Slip topology of steady flows around a critical point: Taking the linear velocity field as an example

TL;DR

This paper introduces a novel topological approach to understanding steady fluid flows by analyzing slip structures and swirl fields, using linear velocity fields to reveal the topology around critical points in three-dimensional space.

Contribution

It proposes a new framework based on vortex fields and swirl degrees to characterize slip topology in steady flows, providing detailed analysis around critical points.

Findings

Swirling degree correlates with the swirl field in steady flows.

Topological properties of slip structures are clarified in 3D space.

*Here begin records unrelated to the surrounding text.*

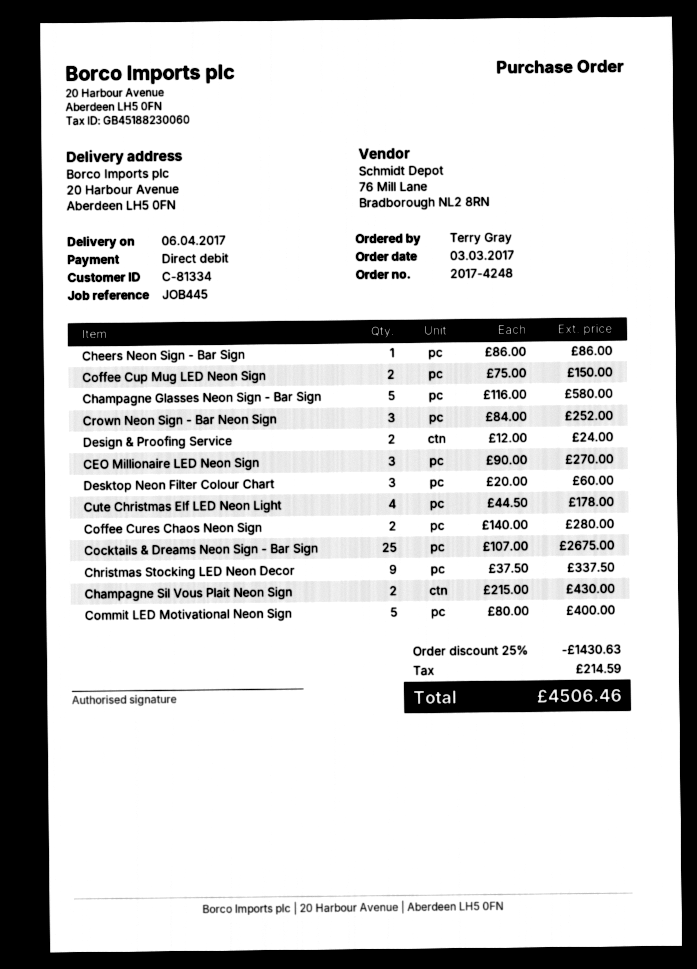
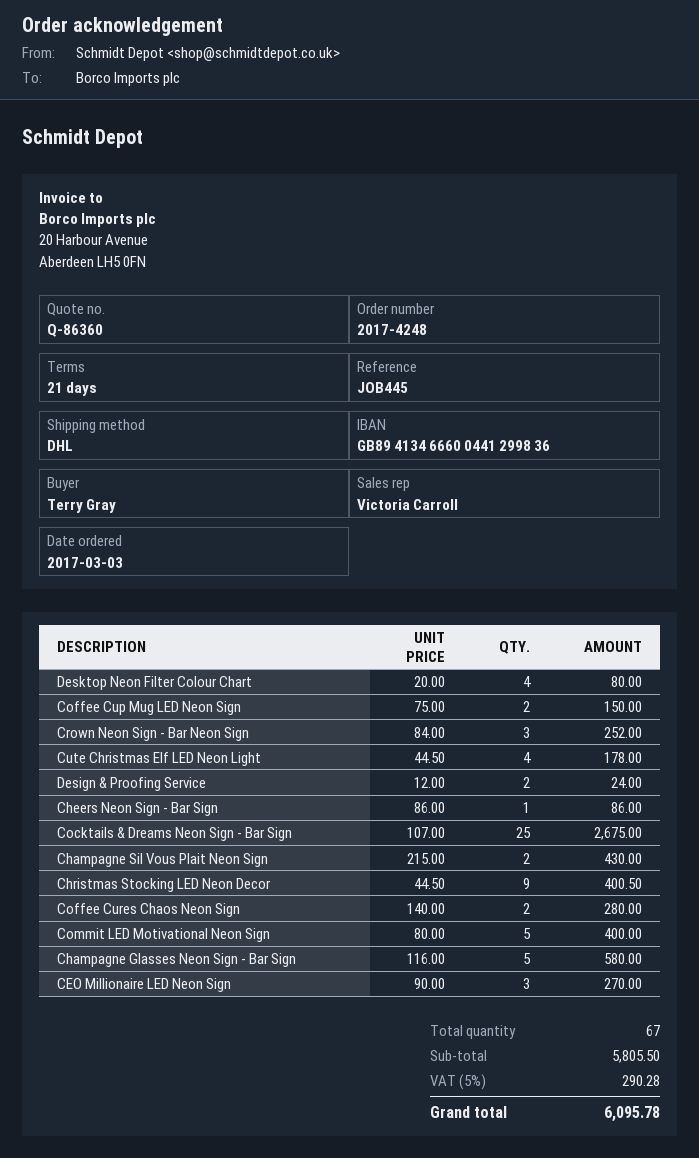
Desktop Neon Filter Colour Chart: 3 x 20.00 = 60.00 -> 4 x 20.00 = 80.00
Christmas Stocking LED Neon Decor: 9 x 37.50 = 337.50 -> 9 x 44.50 = 400.50
discount: 25% = 1430.63 -> none
tax: 214.59 -> 290.28
total: 4506.46 -> 6095.78

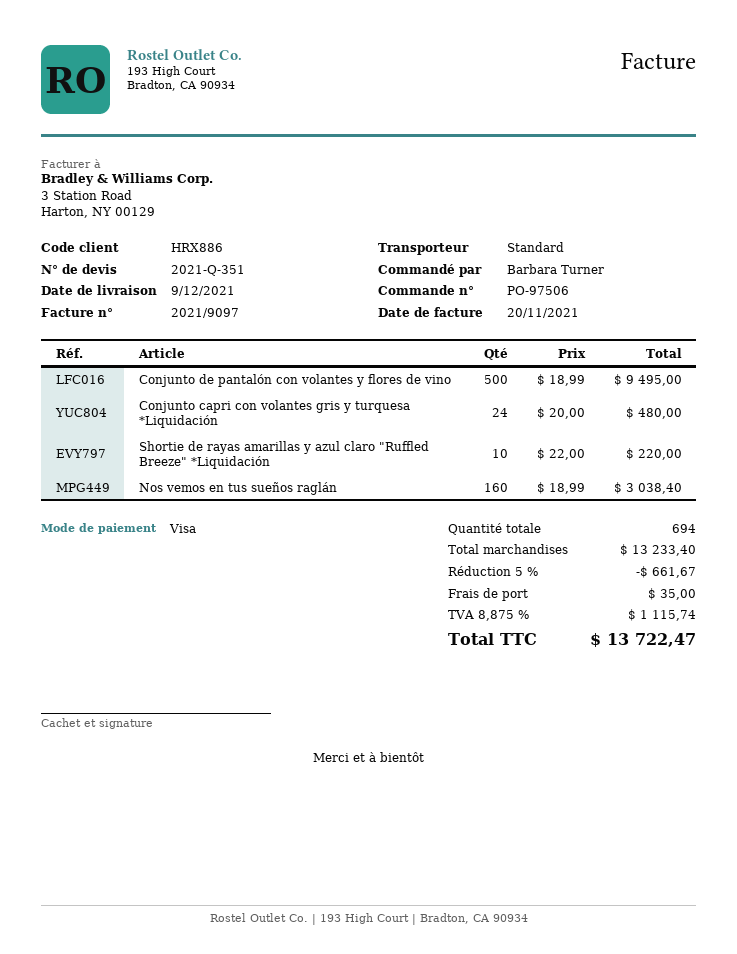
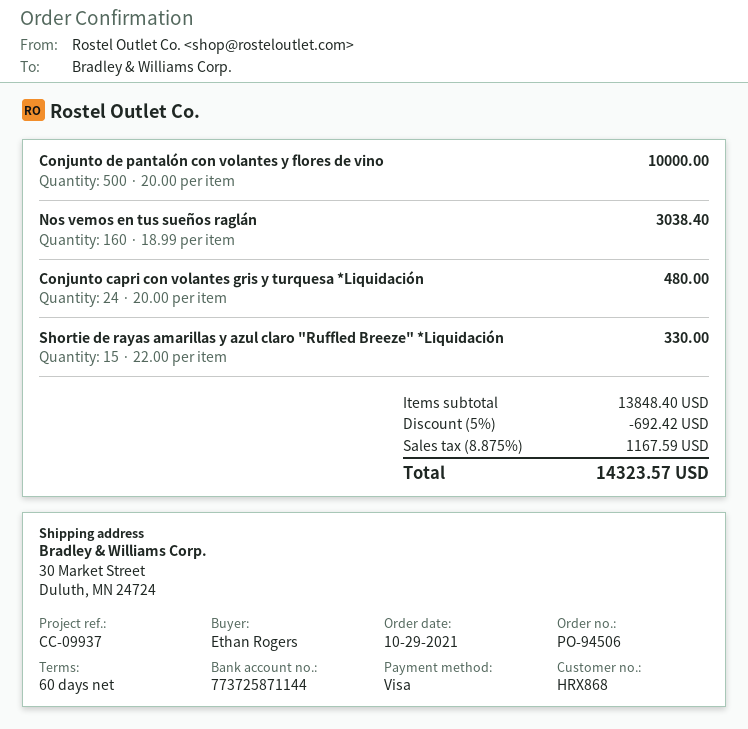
order number: PO-97506 -> PO-94506
customer number: HRX886 -> HRX868
ordered by: Barbara Turner -> Ethan Rogers
Conjunto de pantalón con volantes y flores de vino: 500 x 18.99 = 9495.00 -> 500 x 20.00 = 10000.00
Shortie de rayas amarillas y azul claro "Ruffled Breeze" *Liquidación: 10 x 22.00 = 220.00 -> 15 x 22.00 = 330.00
subtotal: 13233.40 -> 13848.40
discount: 5% = 661.67 -> 5% = 692.42
shipping: 35.00 -> none
tax: 8.875% = 1115.74 -> 8.875% = 1167.59
total: 13722.47 -> 14323.57

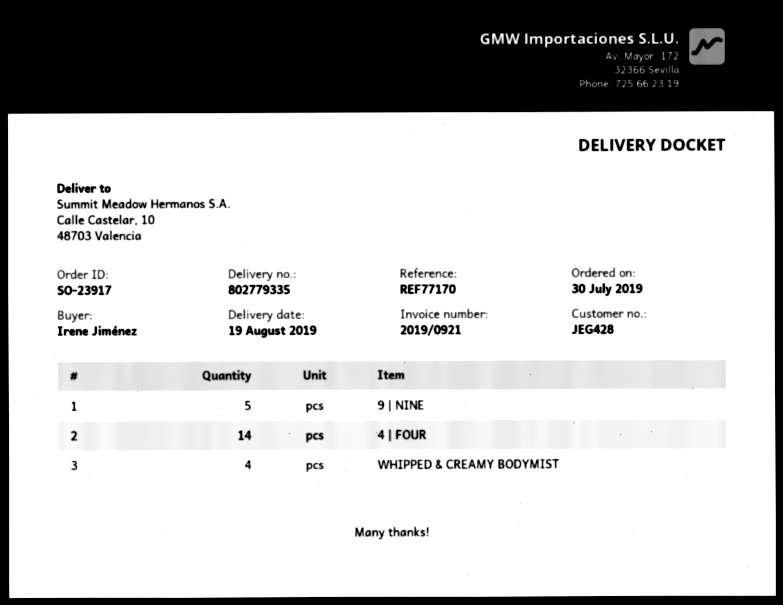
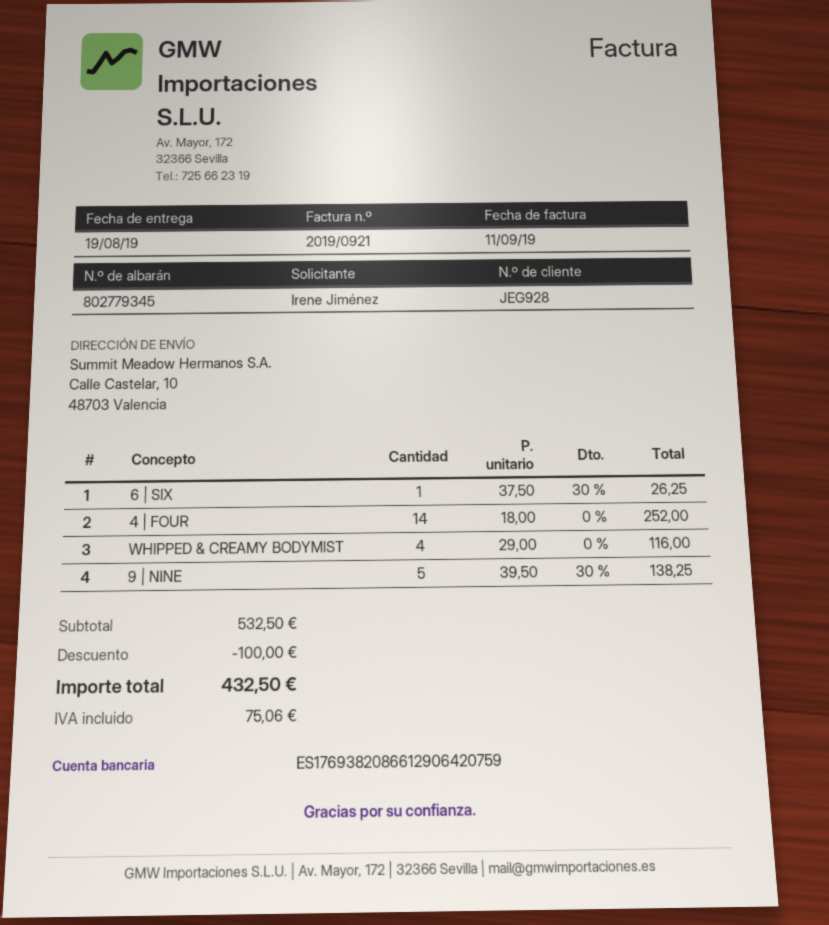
delivery note number: 802779335 -> 802779345
customer number: JEG428 -> JEG928
6 | SIX: none -> 1

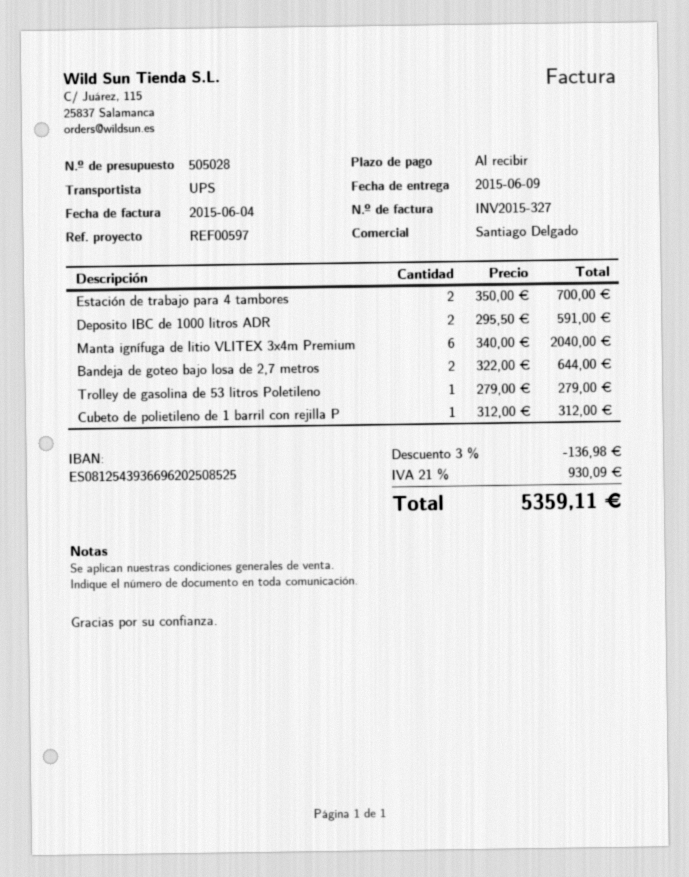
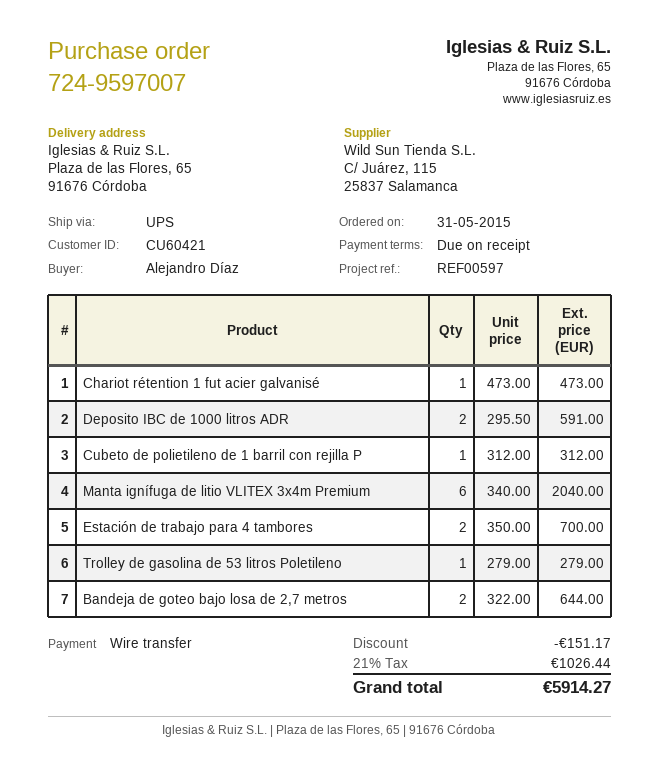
Chariot rétention 1 fut acier galvanisé: none -> 1 x 473.00 = 473.00
discount: 136.98 -> 151.17
tax: 21% = 930.09 -> 21% = 1026.44
total: 5359.11 -> 5914.27

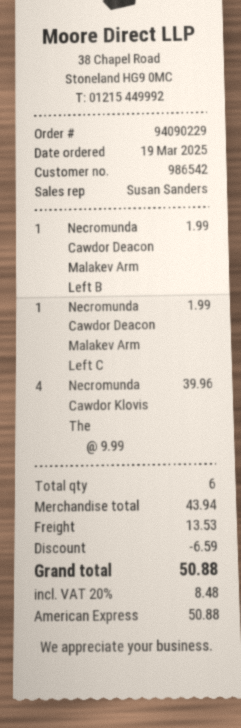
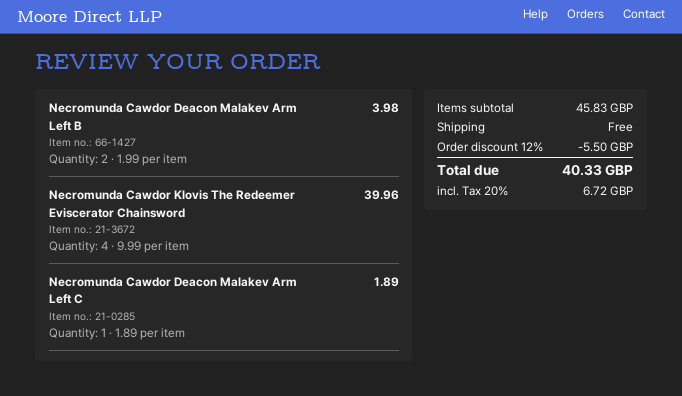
Necromunda Cawdor Deacon Malakev Arm Left B: 1 x 1.99 = 1.99 -> 2 x 1.99 = 3.98
Necromunda Cawdor Deacon Malakev Arm Left C: 1 x 1.99 = 1.99 -> 1 x 1.89 = 1.89
subtotal: 43.94 -> 45.83
discount: 6.59 -> 5.50
shipping: 13.53 -> 0.00
tax: 20% = 8.48 -> 20% = 6.72
total: 50.88 -> 40.33

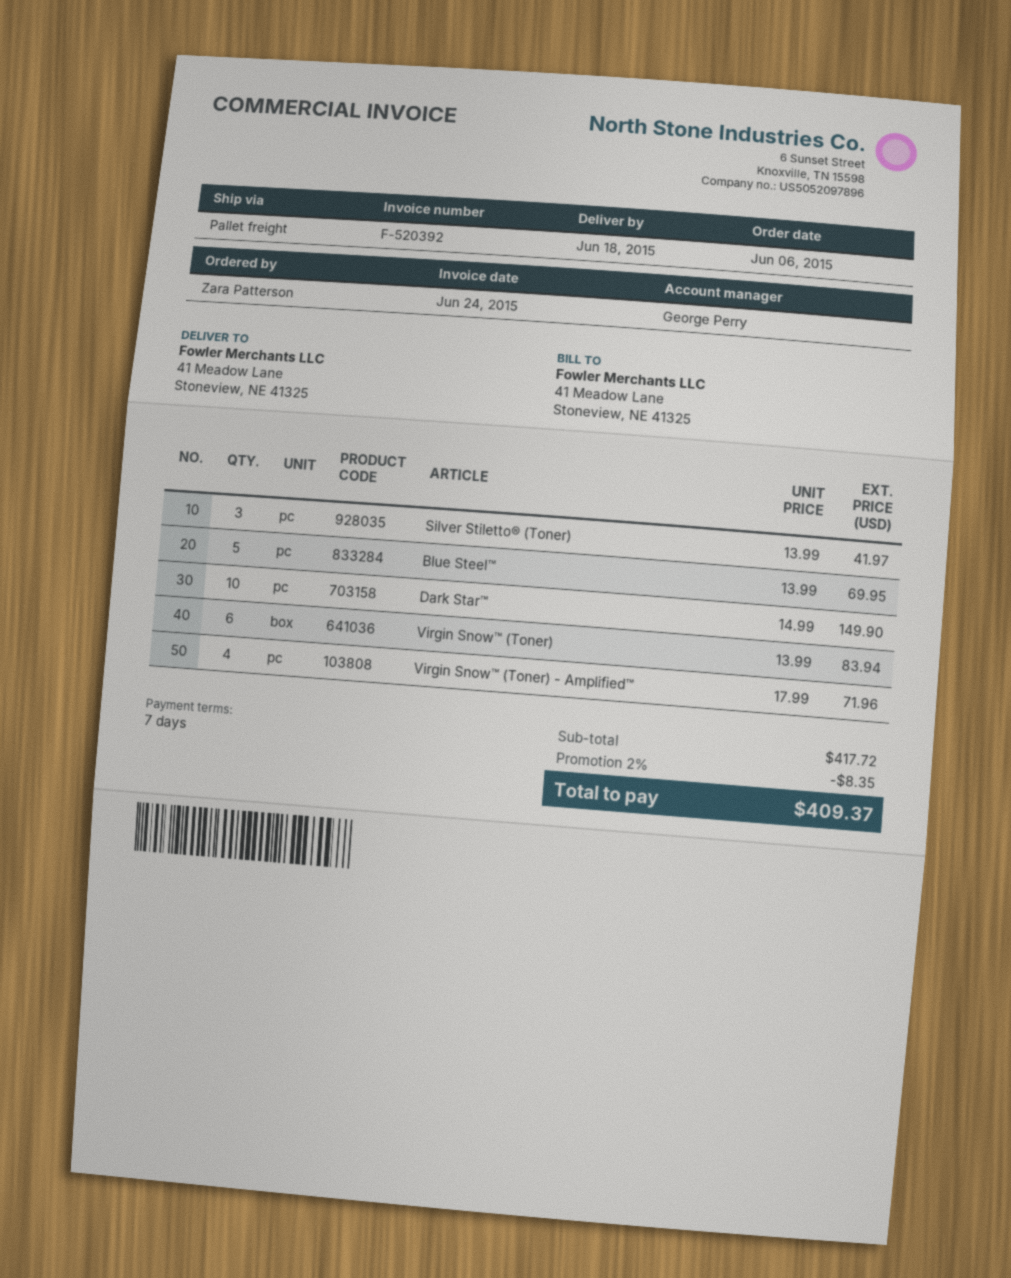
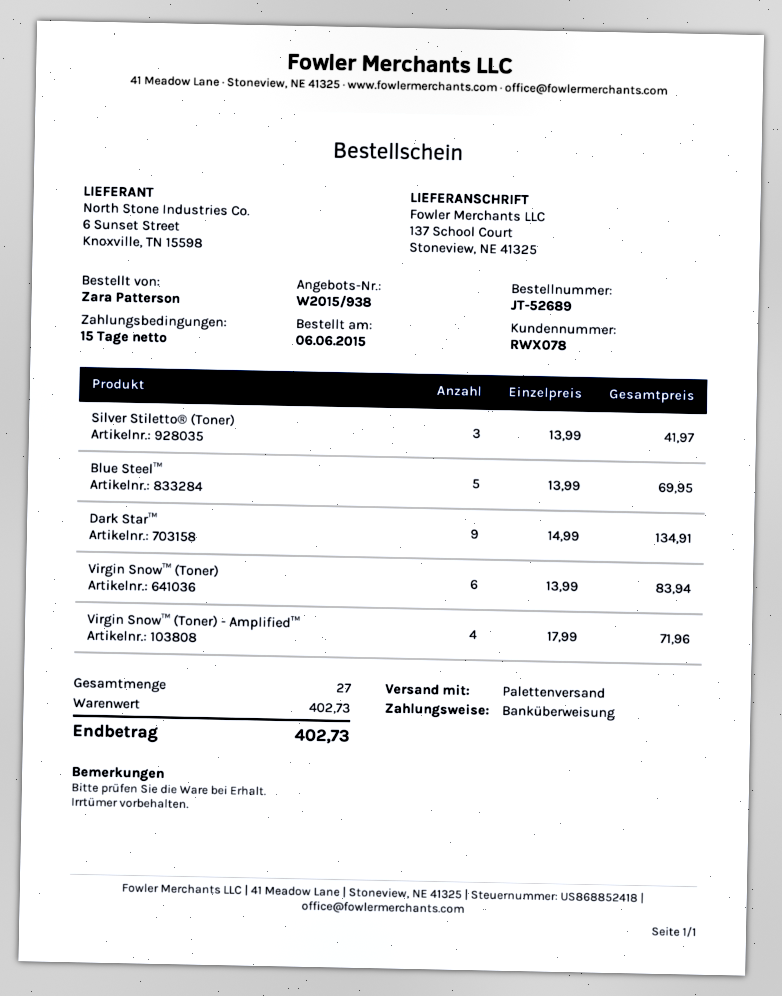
payment terms: 7 days -> 15 days
ship to: 41 Meadow Lane, Stoneview, NE 41325 -> 137 School Court, Stoneview, NE 41325
Dark Star™: 10 x 14.99 = 149.90 -> 9 x 14.99 = 134.91
subtotal: 417.72 -> 402.73
discount: 2% = 8.35 -> none
total: 409.37 -> 402.73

Linear velocity fields in Schur form facilitate detailed analysis.

Abstract

The flow of viscous fluids is considered as the aggregation of the motion of fluid particles when the fluid is conceived to be made up by an infinite number of particles. As an alternative of this conventional model, fluid motion could be understood as the slip of fluid layers with a molecular scale over each other, where the slip structures of fluid and their associated small-scale motion are characterized by an axial-vector-valued differential 1-form, called the vortex field. In this paper, in the case of steady flows we define the swirling degree of the velocity field at a point, and further the swirl field of the steady flow, to study the slip topology of fluid or the local streamline pattern around the critical point. The linear velocity field in the right real Schur form is used to carry out detailed analyses around the isolated critical point. Theoretical deduction and numerical test unveil the connection between the swirling degree and the swirl field, greatly make clear the topological property of slip structures of fluid in steady flows, especially in three-dimensional space.